▶ **WHAT YOU WILL DO**: The result should be a word-for-word retyping of the entries below, free of pictures.

Web page revision data

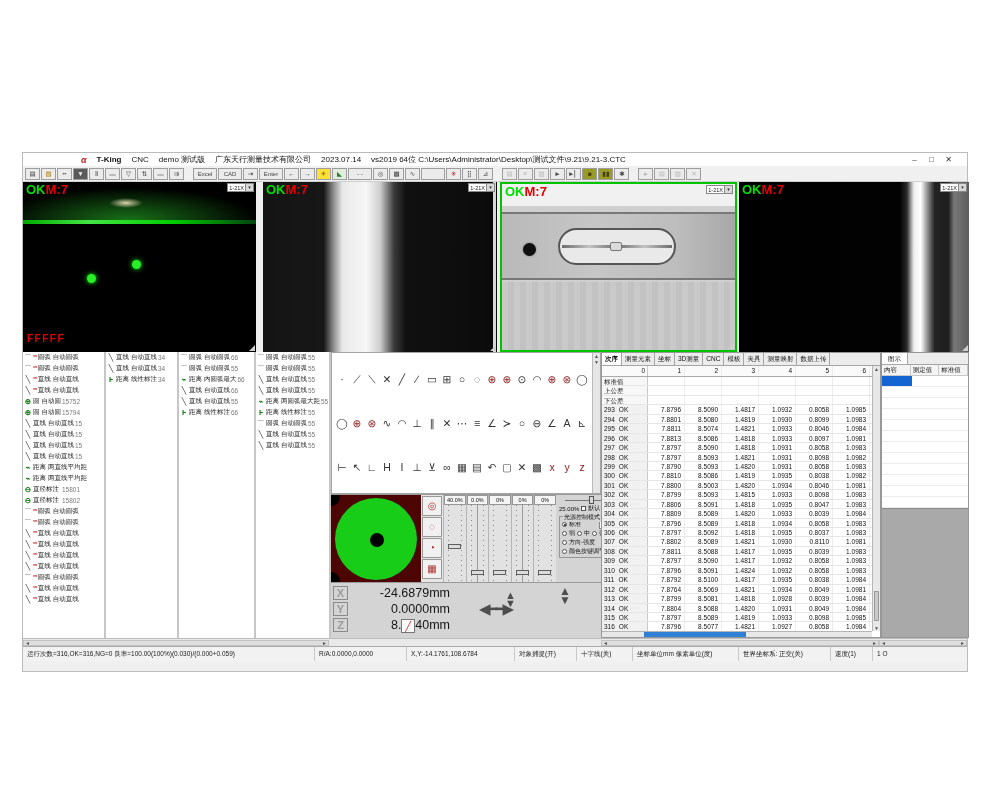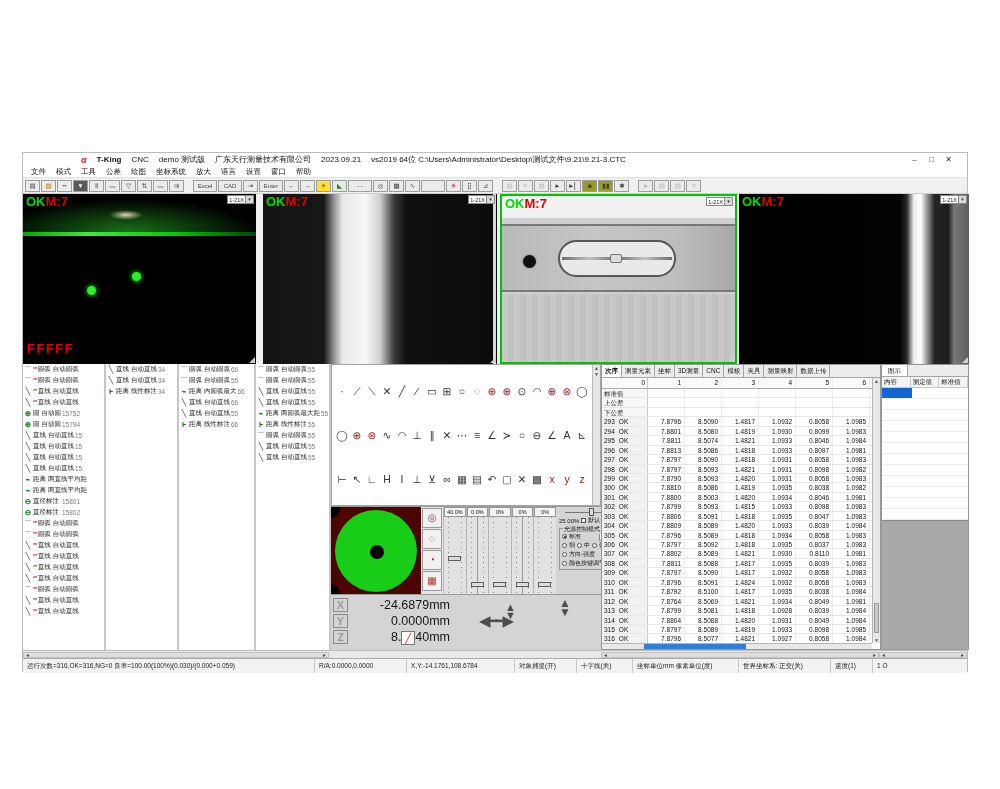--- a/index.html
+++ b/index.html
@@ -33,21 +33,21 @@
 .camhdr{position:absolute;top:0;left:3px;z-index:6;font-weight:bold;font-size:13px}
 .ok{color:#00dd00}.m7{color:#e40000}
 .camcombo{position:absolute;top:1px;right:2px;z-index:6;background:#fff;border:1px solid #888;height:9px;display:flex;align-items:center;font-size:5.5px;color:#222;padding-left:1px}
 .ccbtn{width:8px;height:7px;background:#d8d8d8;border-left:1px solid #888;text-align:center;line-height:7px;font-size:5px;margin-left:1px;color:#333}
 .camgrip{position:absolute;right:1px;bottom:1px;width:0;height:0;border-left:6px solid transparent;border-bottom:6px solid #cfcfcf;z-index:6}
 
 .c1-band{position:absolute;left:0;top:6px;width:100%;height:34px;background:radial-gradient(ellipse at 45% 95%,rgba(40,190,40,.6),rgba(0,40,0,0) 72%)}
 .c1-spot{position:absolute;left:86px;top:16px;width:34px;height:10px;border-radius:50%;background:radial-gradient(ellipse,rgba(255,240,200,.85),rgba(120,120,40,0) 70%)}
 .c1-line{position:absolute;left:0;top:38px;width:100%;height:4px;background:linear-gradient(90deg,#0a0,#44e544 28%,#0c0 65%,#041)}
 .c1-dot{position:absolute;width:9px;height:9px;border-radius:50%;background:#28ef28;box-shadow:0 0 5px #0f0}
-.c1-ffff{position:absolute;left:4px;bottom:8px;color:#e20000;font-size:13px;font-weight:bold;letter-spacing:1.5px}
+.c1-ffff{position:absolute;left:4px;bottom:8px;color:#e20000;font-size:10px;font-weight:bold;letter-spacing:1.5px}
 
 .c2-fill{position:absolute;inset:0;background:linear-gradient(90deg,#141414 0%,#171717 26%,#8a8a8a 30%,#e9e9e9 34%,#f7f7f7 44%,#cfcfcf 50%,#3a3a3a 56%,#101010 61%,#0b0b0b 100%)}
 .c2-edge{position:absolute;right:1px;top:0;width:3px;height:100%;background:#d8d8d8}
 
 .c3-top{position:absolute;top:0;left:0;right:0;height:22px;background:#f1f1f1}
 .c3-band{position:absolute;top:28px;left:0;right:0;height:68px;background:linear-gradient(90deg,#b9b9b9,#c6c6c6 40%,#bdbdbd 75%,#a8a8a8);border-top:2px solid #787878;border-bottom:2px solid #787878}
 .c3-slot{position:absolute;top:44px;left:56px;width:118px;height:37px;border:2px solid #565656;border-radius:19px;background:#e9e9e9}
 .c3-pin{position:absolute;top:61px;left:60px;width:110px;height:3px;background:linear-gradient(90deg,#6d6d6d,#c2c2c2 25%,#6d6d6d 50%,#c2c2c2 75%,#6d6d6d)}
 .c3-pinhub{position:absolute;top:58px;left:108px;width:12px;height:9px;border:1px solid #777;background:#dcdcdc;border-radius:2px}
 .c3-hole{position:absolute;top:59px;left:21px;width:13px;height:13px;border-radius:50%;background:#101010;box-shadow:0 0 2px #666}
@@ -148,42 +148,29 @@
 <body>
 
 <div class="window">
 
   <div class="titlebar">
     <span class="logo">α</span>
     <span class="tb-app">T-King</span>
     <span>CNC</span>
     <span>demo 测试版</span>
     <span>广东天行测量技术有限公司</span>
-    <span>2023.09.21</span>
+    <span>2023.07.14</span>
     <span>vs2019 64位  C:\Users\Administrator\Desktop\测试文件\9.21\9.21-3.CTC</span>
     <span class="wbtns">
       <span class="wbtn">–</span>
       <span class="wbtn">□</span>
       <span class="wbtn">✕</span>
     </span>
   </div>
 
-  <div class="menubar" id="menubar">
-      <span class="mitem">文件</span>
-      <span class="mitem">模式</span>
-      <span class="mitem">工具</span>
-      <span class="mitem">公差</span>
-      <span class="mitem">绘图</span>
-      <span class="mitem">坐标系统</span>
-      <span class="mitem">放大</span>
-      <span class="mitem">语言</span>
-      <span class="mitem">设置</span>
-      <span class="mitem">窗口</span>
-      <span class="mitem">帮助</span>
-    </div>
   <div class="toolbar" id="toolbar">
       <button class="tbtn">▤</button>
       <button class="tbtn gold">▧</button>
       <button class="tbtn">╍</button>
       <button class="tbtn dark">▼</button>
       <button class="tbtn">Ⅱ</button>
       <button class="tbtn dim">▬</button>
       <button class="tbtn">▽</button>
       <button class="tbtn">⇅</button>
       <button class="tbtn dim">▬</button>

▶ **THE COMPLETED TASK**:
--- a/index.html
+++ b/index.html
@@ -33,21 +33,21 @@
 .camhdr{position:absolute;top:0;left:3px;z-index:6;font-weight:bold;font-size:13px}
 .ok{color:#00dd00}.m7{color:#e40000}
 .camcombo{position:absolute;top:1px;right:2px;z-index:6;background:#fff;border:1px solid #888;height:9px;display:flex;align-items:center;font-size:5.5px;color:#222;padding-left:1px}
 .ccbtn{width:8px;height:7px;background:#d8d8d8;border-left:1px solid #888;text-align:center;line-height:7px;font-size:5px;margin-left:1px;color:#333}
 .camgrip{position:absolute;right:1px;bottom:1px;width:0;height:0;border-left:6px solid transparent;border-bottom:6px solid #cfcfcf;z-index:6}
 
 .c1-band{position:absolute;left:0;top:6px;width:100%;height:34px;background:radial-gradient(ellipse at 45% 95%,rgba(40,190,40,.6),rgba(0,40,0,0) 72%)}
 .c1-spot{position:absolute;left:86px;top:16px;width:34px;height:10px;border-radius:50%;background:radial-gradient(ellipse,rgba(255,240,200,.85),rgba(120,120,40,0) 70%)}
 .c1-line{position:absolute;left:0;top:38px;width:100%;height:4px;background:linear-gradient(90deg,#0a0,#44e544 28%,#0c0 65%,#041)}
 .c1-dot{position:absolute;width:9px;height:9px;border-radius:50%;background:#28ef28;box-shadow:0 0 5px #0f0}
-.c1-ffff{position:absolute;left:4px;bottom:8px;color:#e20000;font-size:13px;font-weight:bold;letter-spacing:1.5px}
+.c1-ffff{position:absolute;left:4px;bottom:8px;color:#e20000;font-size:10px;font-weight:bold;letter-spacing:1.5px}
 
 .c2-fill{position:absolute;inset:0;background:linear-gradient(90deg,#141414 0%,#171717 26%,#8a8a8a 30%,#e9e9e9 34%,#f7f7f7 44%,#cfcfcf 50%,#3a3a3a 56%,#101010 61%,#0b0b0b 100%)}
 .c2-edge{position:absolute;right:1px;top:0;width:3px;height:100%;background:#d8d8d8}
 
 .c3-top{position:absolute;top:0;left:0;right:0;height:22px;background:#f1f1f1}
 .c3-band{position:absolute;top:28px;left:0;right:0;height:68px;background:linear-gradient(90deg,#b9b9b9,#c6c6c6 40%,#bdbdbd 75%,#a8a8a8);border-top:2px solid #787878;border-bottom:2px solid #787878}
 .c3-slot{position:absolute;top:44px;left:56px;width:118px;height:37px;border:2px solid #565656;border-radius:19px;background:#e9e9e9}
 .c3-pin{position:absolute;top:61px;left:60px;width:110px;height:3px;background:linear-gradient(90deg,#6d6d6d,#c2c2c2 25%,#6d6d6d 50%,#c2c2c2 75%,#6d6d6d)}
 .c3-pinhub{position:absolute;top:58px;left:108px;width:12px;height:9px;border:1px solid #777;background:#dcdcdc;border-radius:2px}
 .c3-hole{position:absolute;top:59px;left:21px;width:13px;height:13px;border-radius:50%;background:#101010;box-shadow:0 0 2px #666}
@@ -148,42 +148,29 @@
 <body>
 
 <div class="window">
 
   <div class="titlebar">
     <span class="logo">α</span>
     <span class="tb-app">T-King</span>
     <span>CNC</span>
     <span>demo 测试版</span>
     <span>广东天行测量技术有限公司</span>
-    <span>2023.09.21</span>
+    <span>2023.07.14</span>
     <span>vs2019 64位  C:\Users\Administrator\Desktop\测试文件\9.21\9.21-3.CTC</span>
     <span class="wbtns">
       <span class="wbtn">–</span>
       <span class="wbtn">□</span>
       <span class="wbtn">✕</span>
     </span>
   </div>
 
-  <div class="menubar" id="menubar">
-      <span class="mitem">文件</span>
-      <span class="mitem">模式</span>
-      <span class="mitem">工具</span>
-      <span class="mitem">公差</span>
-      <span class="mitem">绘图</span>
-      <span class="mitem">坐标系统</span>
-      <span class="mitem">放大</span>
-      <span class="mitem">语言</span>
-      <span class="mitem">设置</span>
-      <span class="mitem">窗口</span>
-      <span class="mitem">帮助</span>
-    </div>
   <div class="toolbar" id="toolbar">
       <button class="tbtn">▤</button>
       <button class="tbtn gold">▧</button>
       <button class="tbtn">╍</button>
       <button class="tbtn dark">▼</button>
       <button class="tbtn">Ⅱ</button>
       <button class="tbtn dim">▬</button>
       <button class="tbtn">▽</button>
       <button class="tbtn">⇅</button>
       <button class="tbtn dim">▬</button>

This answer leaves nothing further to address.